> _GIVEN DATA_
--------------------------------
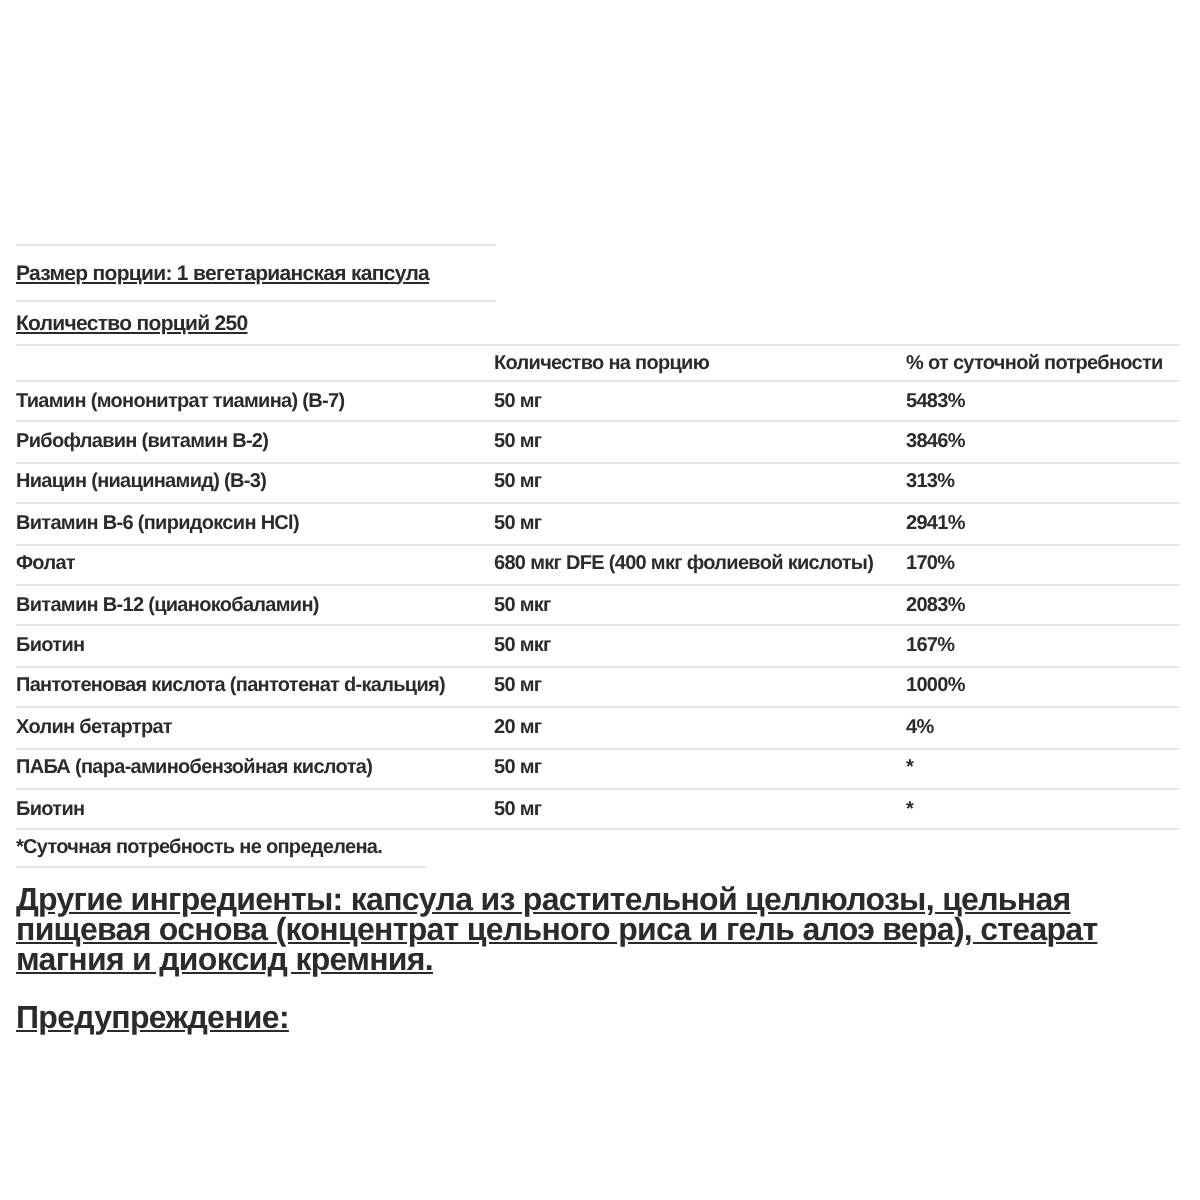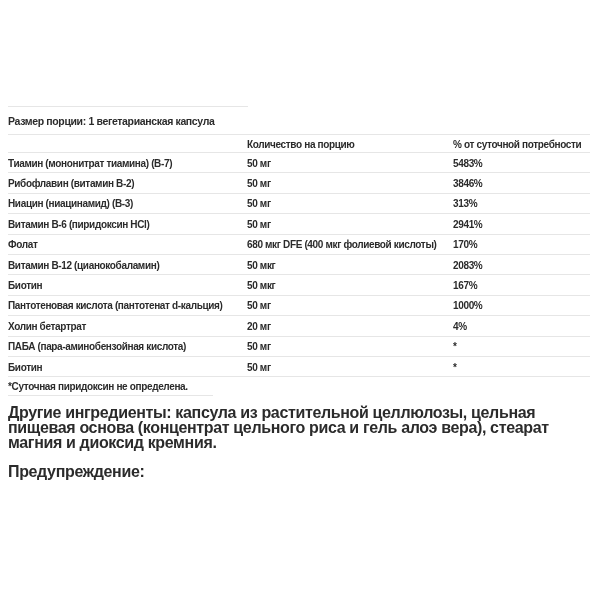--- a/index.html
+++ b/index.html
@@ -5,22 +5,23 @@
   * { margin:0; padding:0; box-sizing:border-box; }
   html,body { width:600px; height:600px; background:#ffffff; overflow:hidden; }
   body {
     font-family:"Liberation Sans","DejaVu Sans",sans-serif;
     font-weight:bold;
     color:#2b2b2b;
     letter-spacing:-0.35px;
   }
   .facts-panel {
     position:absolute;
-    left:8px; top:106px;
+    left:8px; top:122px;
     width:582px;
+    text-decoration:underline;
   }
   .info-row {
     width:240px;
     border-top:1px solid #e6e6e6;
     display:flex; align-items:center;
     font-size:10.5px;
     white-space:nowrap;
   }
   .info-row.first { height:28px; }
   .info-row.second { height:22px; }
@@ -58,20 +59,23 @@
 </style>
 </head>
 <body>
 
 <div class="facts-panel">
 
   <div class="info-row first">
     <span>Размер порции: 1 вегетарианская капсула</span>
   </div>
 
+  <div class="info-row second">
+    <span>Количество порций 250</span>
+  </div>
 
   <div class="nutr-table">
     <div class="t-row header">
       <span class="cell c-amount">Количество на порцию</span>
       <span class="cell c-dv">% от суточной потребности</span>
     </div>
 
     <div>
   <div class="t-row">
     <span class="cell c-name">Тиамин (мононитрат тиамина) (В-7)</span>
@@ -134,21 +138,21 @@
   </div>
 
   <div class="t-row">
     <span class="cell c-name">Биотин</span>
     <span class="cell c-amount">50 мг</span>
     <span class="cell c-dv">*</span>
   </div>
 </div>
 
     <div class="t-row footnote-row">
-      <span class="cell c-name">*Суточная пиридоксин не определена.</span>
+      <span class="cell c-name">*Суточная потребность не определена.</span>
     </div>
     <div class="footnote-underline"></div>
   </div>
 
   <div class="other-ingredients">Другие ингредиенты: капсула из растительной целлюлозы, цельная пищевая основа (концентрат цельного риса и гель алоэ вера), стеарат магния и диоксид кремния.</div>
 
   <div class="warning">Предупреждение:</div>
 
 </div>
--------------------------------
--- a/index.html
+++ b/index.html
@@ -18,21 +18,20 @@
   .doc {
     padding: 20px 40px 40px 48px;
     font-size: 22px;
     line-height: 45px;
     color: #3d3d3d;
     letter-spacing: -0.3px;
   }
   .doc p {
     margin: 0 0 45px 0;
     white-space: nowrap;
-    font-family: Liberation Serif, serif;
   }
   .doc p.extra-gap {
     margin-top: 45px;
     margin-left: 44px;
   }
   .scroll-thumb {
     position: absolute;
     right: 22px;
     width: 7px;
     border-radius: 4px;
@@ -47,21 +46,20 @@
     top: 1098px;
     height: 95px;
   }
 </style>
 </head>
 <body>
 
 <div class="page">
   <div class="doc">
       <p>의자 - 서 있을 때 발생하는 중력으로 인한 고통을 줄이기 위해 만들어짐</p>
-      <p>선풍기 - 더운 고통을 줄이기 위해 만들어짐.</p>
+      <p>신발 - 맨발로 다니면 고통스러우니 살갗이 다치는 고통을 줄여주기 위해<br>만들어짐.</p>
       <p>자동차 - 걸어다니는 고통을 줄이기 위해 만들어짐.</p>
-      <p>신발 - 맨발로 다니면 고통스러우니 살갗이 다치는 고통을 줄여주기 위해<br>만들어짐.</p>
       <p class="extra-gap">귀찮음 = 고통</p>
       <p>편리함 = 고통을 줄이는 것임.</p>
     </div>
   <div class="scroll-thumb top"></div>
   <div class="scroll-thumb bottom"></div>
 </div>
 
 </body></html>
--------------------------------
> _PROBLEM DESCRIPTION_
Precisely the lines between those holding "-47,21 +46,20 @@" and "</body></html>", inclusive, are to be reproduced from the listing above, with nothing added.

> _RESPONSE_
@@ -47,21 +46,20 @@
     top: 1098px;
     height: 95px;
   }
 </style>
 </head>
 <body>
 
 <div class="page">
   <div class="doc">
       <p>의자 - 서 있을 때 발생하는 중력으로 인한 고통을 줄이기 위해 만들어짐</p>
-      <p>선풍기 - 더운 고통을 줄이기 위해 만들어짐.</p>
+      <p>신발 - 맨발로 다니면 고통스러우니 살갗이 다치는 고통을 줄여주기 위해<br>만들어짐.</p>
       <p>자동차 - 걸어다니는 고통을 줄이기 위해 만들어짐.</p>
-      <p>신발 - 맨발로 다니면 고통스러우니 살갗이 다치는 고통을 줄여주기 위해<br>만들어짐.</p>
       <p class="extra-gap">귀찮음 = 고통</p>
       <p>편리함 = 고통을 줄이는 것임.</p>
     </div>
   <div class="scroll-thumb top"></div>
   <div class="scroll-thumb bottom"></div>
 </div>
 
 </body></html>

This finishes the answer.